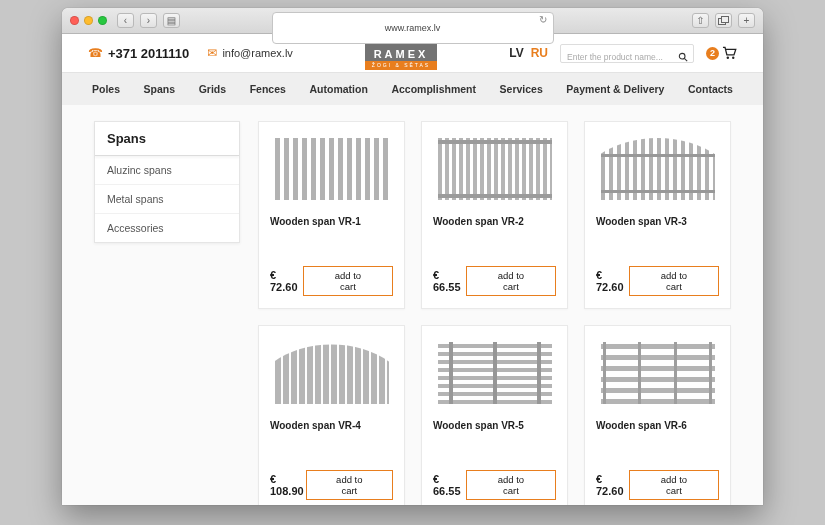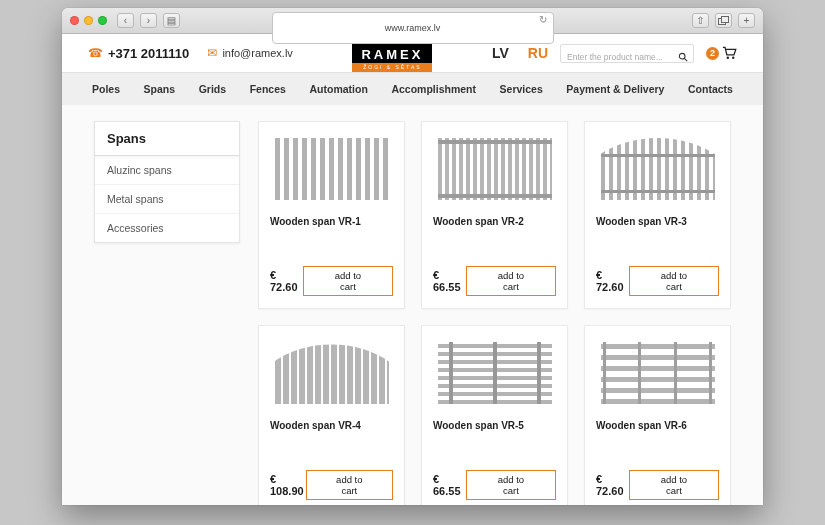--- a/index.html
+++ b/index.html
@@ -46,23 +46,23 @@
   .tabs-ico i:last-child { right:0; top:0; }
   
   .site { flex:1; display:flex; flex-direction:column; background:#fff; overflow:hidden; }
   .site-header { height:38px; flex:0 0 38px; display:flex; align-items:center; padding:0 26px; background:#fff; }
   .contact { display:flex; align-items:center; gap:5px; cursor:pointer; }
   .contact .ico { color:#e87e1e; font-size:12px; }
   .phone-num { font-size:13px; font-weight:bold; color:#1c1c1c; }
   .email-txt { font-size:11px; color:#333; }
   .spacer { flex:1; }
   .logo { text-align:center; cursor:pointer; }
-  .logo-main { background:#000000; color:#fff; font-size:13px; font-weight:bold; letter-spacing:3px; padding:12px 9px 1px; }
+  .logo-main { background:#737373; color:#fff; font-size:11px; font-weight:bold; letter-spacing:3px; padding:12px 9px 1px; }
   .logo-sub { background:#e87e1e; color:#fff; font-size:5px; letter-spacing:2px; padding:1px 0 2px; }
-  .langs { display:flex; gap:19px; font-size:14px; font-weight:bold; margin-right:12px; }
+  .langs { display:flex; gap:7px; font-size:12px; font-weight:bold; margin-right:12px; }
   .lang-lv { color:#2b2b2b; cursor:pointer; }
   .lang-ru { color:#e87e1e; cursor:pointer; }
   .search-box {
     width:134px; height:19px; border:1px solid #ddd; border-radius:2px;
     display:flex; align-items:center; padding:8px 5px 0 6px; margin-right:12px; background:#fff;gap:9px;
   }
   .search-box input { flex:1; border:none; outline:none; font-size:8.5px; color:#555; min-width:0;
     font-family:"Liberation Sans", sans-serif; }
   .search-box input::placeholder { color:#aaa; }
   .cart-area { display:flex; align-items:center; gap:3px; cursor:pointer; }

━━━━━━

PROBLEM REQUIREMENTS
Please show, exactly as written, every line above that contains the word "search".

RESULT FOR THIS TASK
   .search-box {
   .search-box input { flex:1; border:none; outline:none; font-size:8.5px; color:#555; min-width:0;
   .search-box input::placeholder { color:#aaa; }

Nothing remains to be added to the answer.